Kinder Morgan, pipeline map, pipeline expansion
Kinder Morgan’s Trans Mountain Expansion mapped out. / RMG FILE PHOTO

As Kinder Morgan’s Trans Mountain expansion looms, we should not be fooled to believe it’s a done deal.  Enbridge had ‘approval’ when Northern Gateway was quashed.

The track record for pipeline safety and the reliability of pipeline corporate ethics both remain dubious at best.  I oppose the pipeline expansion for a number of reasons.

Most of this pipeline’s 1000 + fresh water crossings are in B.C., Jasper National Park, or unceded territory, while the vast majority of this diluted bitumen is being sold overseas. B.C., this iconic park, and Indigenous Nations will assume primary risk, while Alberta, and foreign corporations profit.
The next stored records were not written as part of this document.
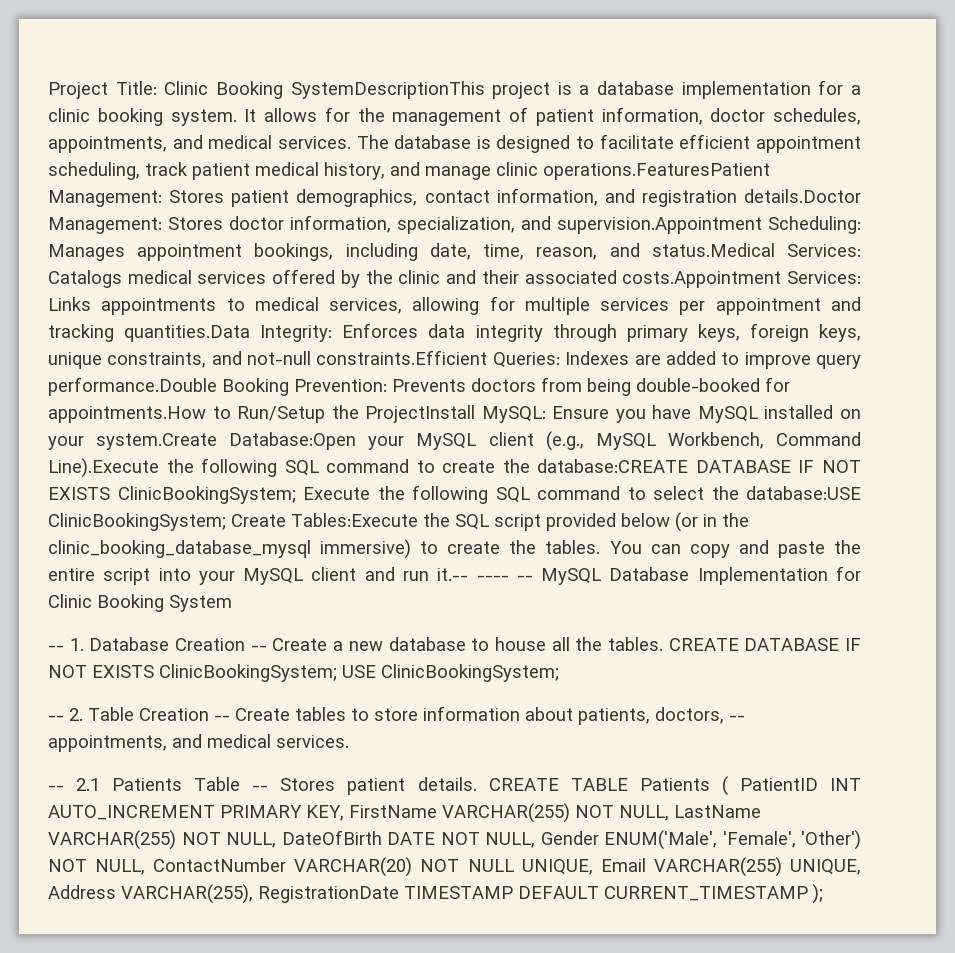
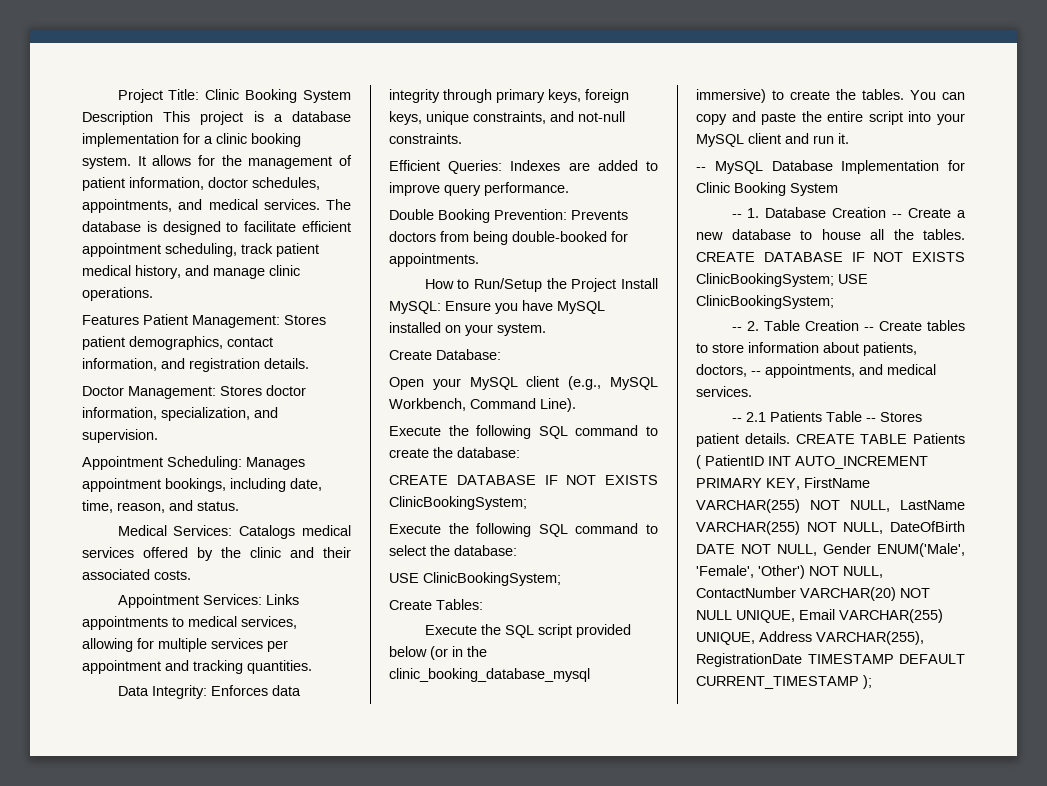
- Project Title: Clinic Booking SystemDescriptionThis project is a database implementation for a clinic booking system.
+ Project Title: Clinic Booking System Description This project is a database implementation for a clinic booking system.
- The database is designed to facilitate efficient appointment scheduling, track patient medical history, and manage clinic operations.FeaturesPatient Management:
+ The database is designed to facilitate efficient appointment scheduling, track patient medical history, and manage clinic operations.
+ Features Patient Management:
- Stores patient demographics, contact information, and registration details.Doctor Management:
+ Stores patient demographics, contact information, and registration details.
+ Doctor Management:
- Stores doctor information, specialization, and supervision.Appointment Scheduling:
+ Stores doctor information, specialization, and supervision.
+ Appointment Scheduling:
- Manages appointment bookings, including date, time, reason, and status.Medical Services:
+ Manages appointment bookings, including date, time, reason, and status.
+ Medical Services:
- Catalogs medical services offered by the clinic and their associated costs.Appointment Services:
+ Catalogs medical services offered by the clinic and their associated costs.
+ Appointment Services:
- Links appointments to medical services, allowing for multiple services per appointment and tracking quantities.Data Integrity:
+ Links appointments to medical services, allowing for multiple services per appointment and tracking quantities.
+ Data Integrity:
- Enforces data integrity through primary keys, foreign keys, unique constraints, and not-null constraints.Efficient Queries:
+ Enforces data integrity through primary keys, foreign keys, unique constraints, and not-null constraints.
+ Efficient Queries:
- Indexes are added to improve query performance.Double Booking Prevention:
+ Indexes are added to improve query performance.
+ Double Booking Prevention:
- Prevents doctors from being double-booked for appointments.How to Run/Setup the ProjectInstall MySQL:
+ Prevents doctors from being double-booked for appointments.
+ How to Run/Setup the Project Install MySQL:
- Ensure you have MySQL installed on your system.Create Database:Open your MySQL client (e.g., MySQL Workbench, Command Line).Execute the following SQL command to create the database:CREATE DATABASE IF NOT EXISTS ClinicBookingSystem; Execute the following SQL command to select the database:USE ClinicBookingSystem; Create Tables:Execute the SQL script provided below (or in the clinic_booking_database_mysql immersive) to create the tables.
+ Ensure you have MySQL installed on your system.
+ Create Database:
+ Open your MySQL client (e.g., MySQL Workbench, Command Line).
+ Execute the following SQL command to create the database:
+ CREATE DATABASE IF NOT EXISTS ClinicBookingSystem;
+ Execute the following SQL command to select the database:
+ USE ClinicBookingSystem;
+ Create Tables:
+ Execute the SQL script provided below (or in the clinic_booking_database_mysql immersive) to create the tables.
- You can copy and paste the entire script into your MySQL client and run it.-- ---- -- MySQL Database Implementation for Clinic Booking System
+ You can copy and paste the entire script into your MySQL client and run it.
+ -- MySQL Database Implementation for Clinic Booking System

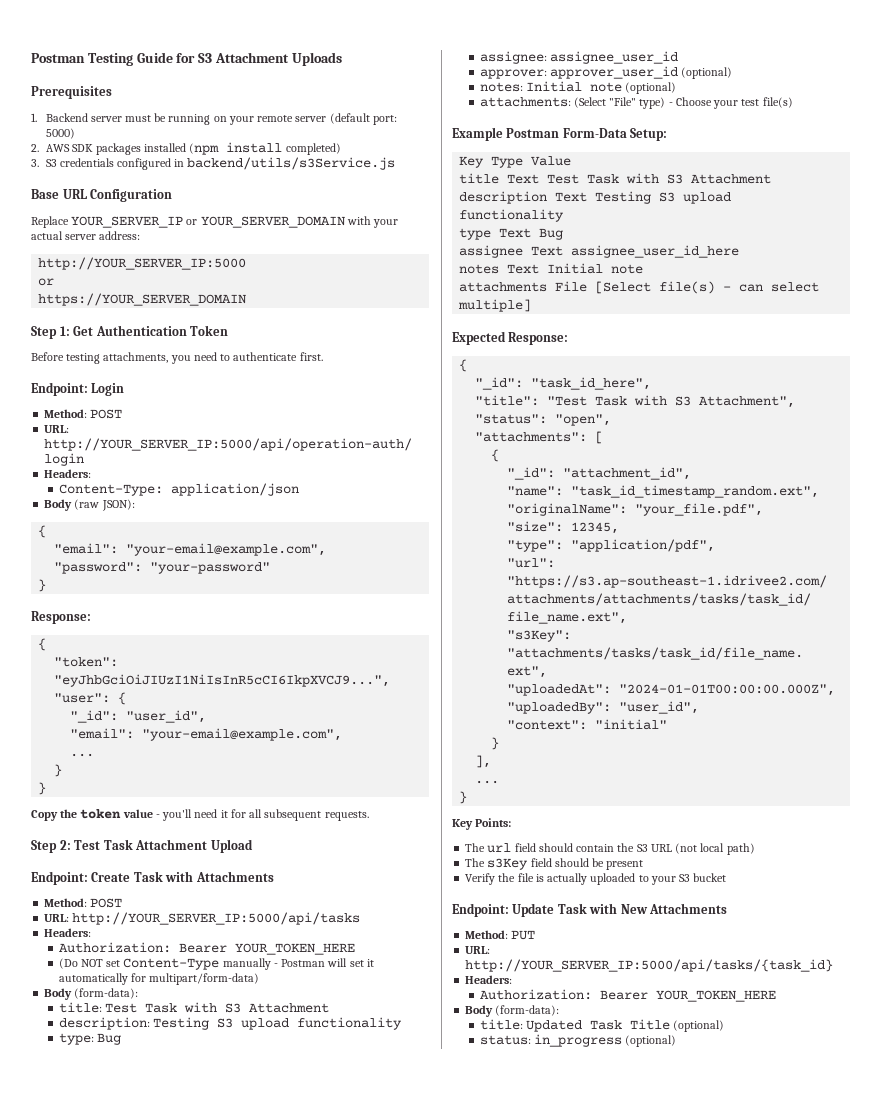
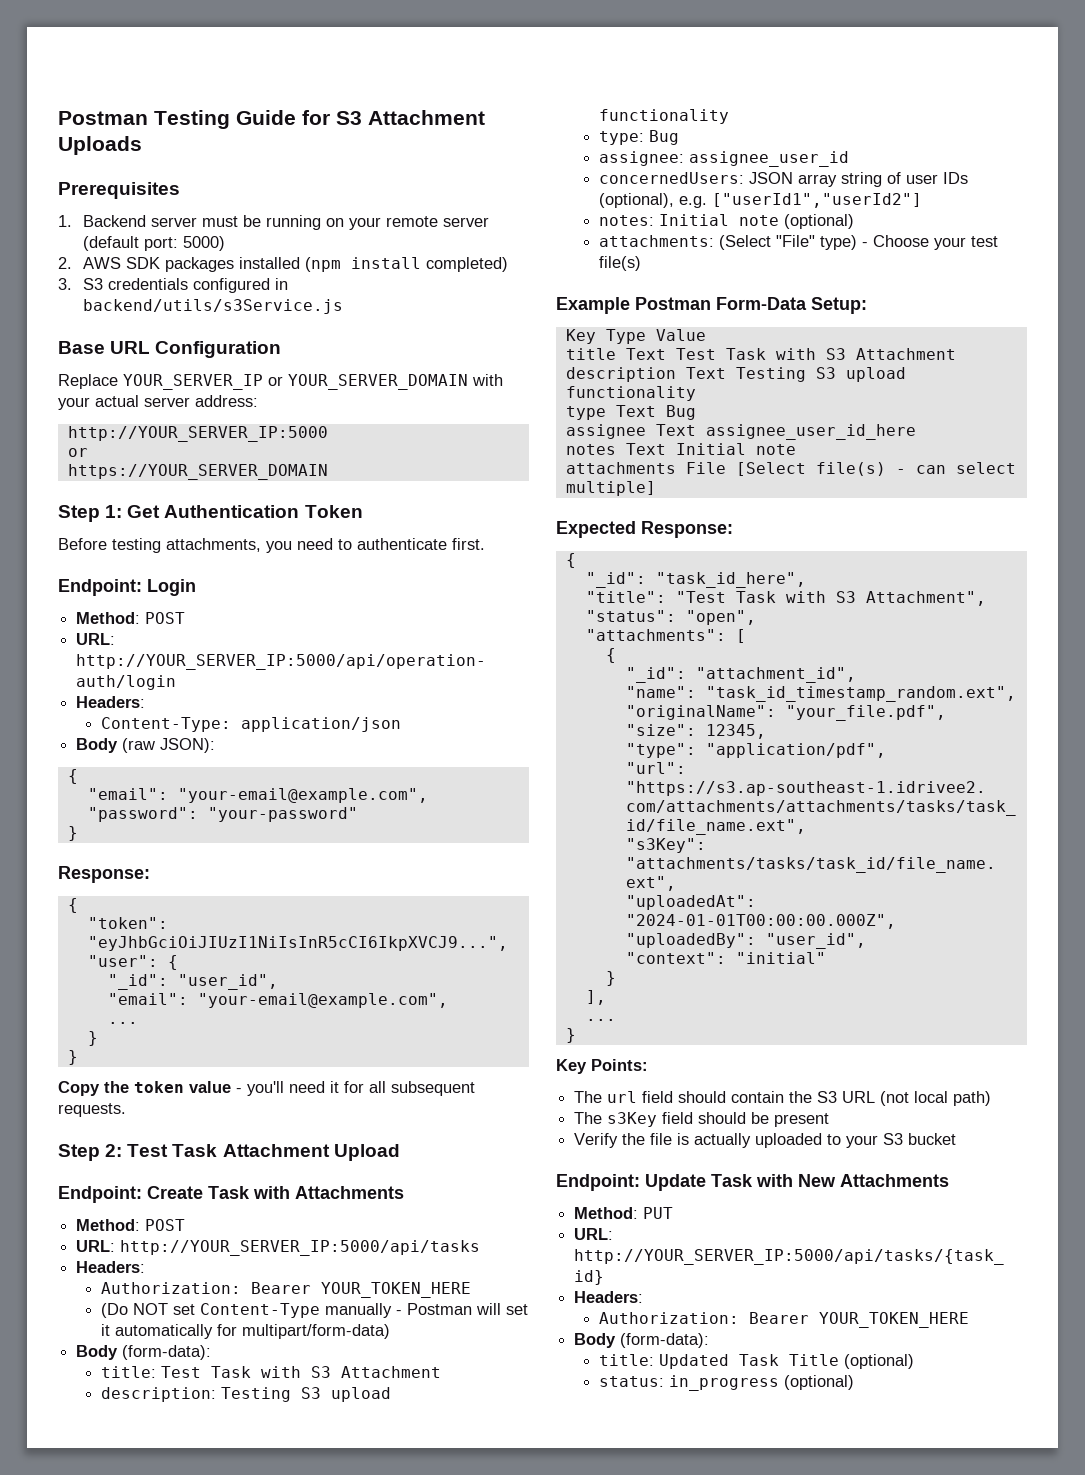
- approver: approver_user_id (optional)
+ concernedUsers: JSON array string of user IDs (optional), e.g. ["userId1","userId2"]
Pipes and tankers are fallible.  Pipes corrode, are subject to land movement or flood pressures, and welds crack under pressure.  The salmon of the Thompson and Greater Fraser watersheds are at risk. Considering that right now a supertanker is burning off the coast of China, why are we considering pushing this increased (and larger) tanker traffic through Burrard Inlet’s narrows, navigating the Salish Sea, and exposing our greater coastal ecosystem (including resident orcas) to this inevitable risk? We should reconsider. There is no such thing as a leak-proof pipeline or unsinkable tanker.

Trans Mountain was originally built without public consultation or environmental assessment, ominously leaked on what was to be its first day of operation in 1953, and by Trans Mountain’s own admittance has had 81 incidents which leaked 5,799,700 liters of uncontained liquid hydrocarbons between 1961 and 2013.

Oil sand expansion, from which this pipeline extends, with the burning of these hydrocarbons, combine to push Canada beyond its Paris climate commitments.

The pipeline is transporting ‘dilbit’ -which is oil sand bitumen diluted with solvents like naphtha. Solvents evaporate into the air while bitumen sinks in water, making dilbit impossible to clean up.

Much more environmentally stable ways to transport bitumen volumes may be on the near horizon with solidified polymer mixed pucks which do not explode, dissolve, or sink.

This pipeline does not have ‘social license’ or as Prime Minister Trudeau stated:  “governments can grant permits, but only communities grant permission.” While Trudeau decided to approve the expansion, the mayors of Vancouver and Burnaby oppose it. The major players, though, may likely be the Coldwater Indian Band, and the Secwepemc, Squamish, Tsleil-Waututh and other Indigenous Nations whose concerns were met with unacceptable vagueness and generalities rather than real consulted consideration.

Rob Mercereau

Dunster, B.C.

One thought on “Letter: Trans Mountain not a done deal”

  1. re: Enbridge had ‘approval’ when Northern Gateway

    The federal government approved Transmountain and disapproved of the Northern Gateway. There is no comparison.